Two level unitary matrices

In section 4.5.1 of Nielsen and Chuang, two-level unitary matrices are defined as unitary matrices which act non-trivially only on two or fewer vector components. I'm not sure that I understand this definition. For instance, is $$\begin{pmatrix} \frac{1}{\sqrt{2}} & 0 & \frac{1}{\sqrt{2}}\\ \frac{1}{\sqrt{2}} & 0 & \frac{1}{\sqrt{2}} \\ 0 & 1 & 0\end{pmatrix}\quad$$ a two level unitary matrix? It only acts non-trivially on the first and third vector components, but it doesn't leave this linear space invariant, unlike the examples given in Nielsen and Chuang.

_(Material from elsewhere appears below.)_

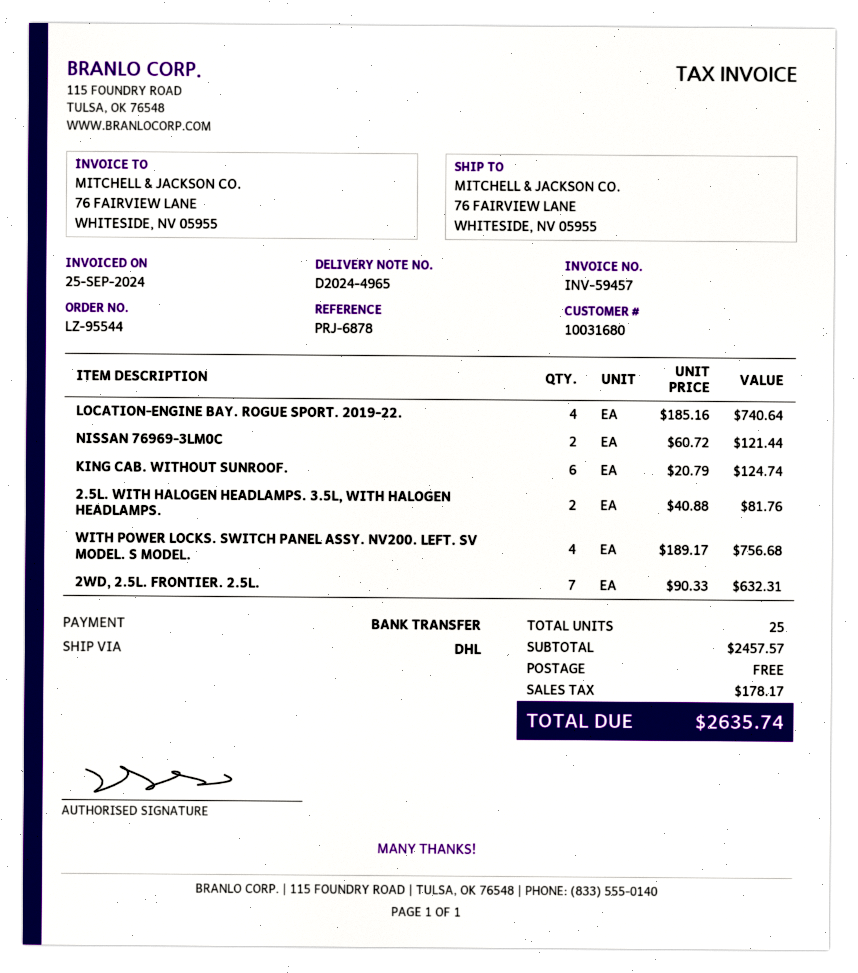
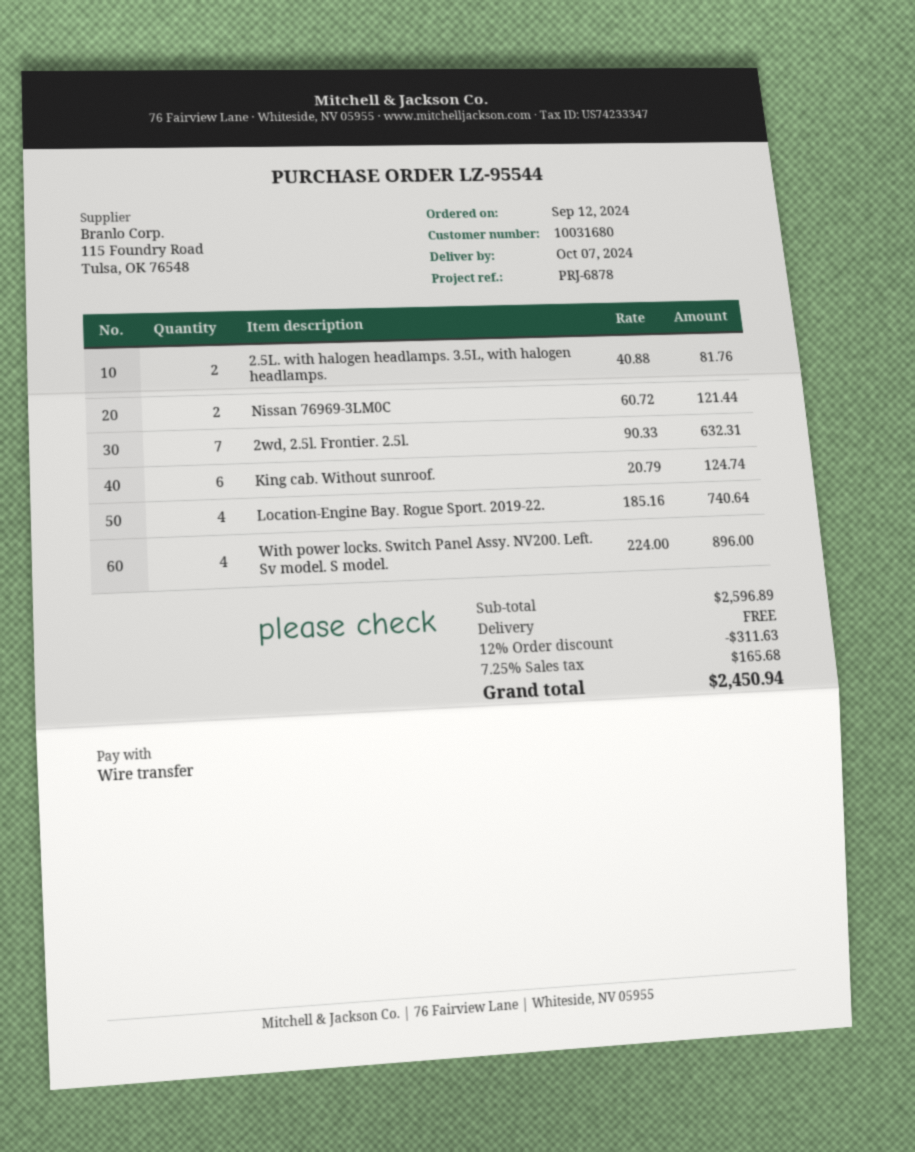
WITH POWER LOCKS. SWITCH PANEL ASSY. NV200. LEFT. SV MODEL. S MODEL.: 4 x 189.17 = 756.68 -> 4 x 224.00 = 896.00
subtotal: 2457.57 -> 2596.89
discount: none -> 12% = 311.63
tax: 178.17 -> 165.68
total: 2635.74 -> 2450.94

• "It only acts non-trivially on the first and third vector components..." That's not correct. Enumerating the basis vectors as $\{e_1, e_2, e_3\}$, that matrix transforms $T e_2 = e_3$, which is not "trivial". – DanielSank Aug 4 '18 at 17:36
• Yes, I guess that acting trivially on component $j$ means that $Te_j = e_j$ I thought that it might mean that $U_{ij} = 0$ or $1$. I have continued reading and in the end you prove that unitaries such that $Te_j = e_j$ except for at most two j are universal, which is the aim of the section, so I guess that the definition you suggest is the right one. Thanks! – Alvaro Ortega Aug 4 '18 at 18:27

But, the following matrix works, i.e. is a two-level unitary matrix: $$\begin{pmatrix} \frac{1}{\sqrt{2}} & \frac{1}{\sqrt{2}} & 0\\ -\frac{1}{\sqrt{2}} & \frac{1}{\sqrt{2}} & 0 \\ 0 & 0 & 1\end{pmatrix}\quad$$
• Oops sorry. Well that can be fixed by changing any of the $\frac{1}{\sqrt{2}}$ into $-\frac{1}{\sqrt{2}}$ – Alvaro Ortega Aug 4 '18 at 18:15
Unitary matrices must satisfy $U^\dagger = U^{-1}$. Your example is not unitary because it isn't invertible so $U^{-1}$ doesnt exist. In that entire section, he is only talking about unitary (and therefore invertible) matrices.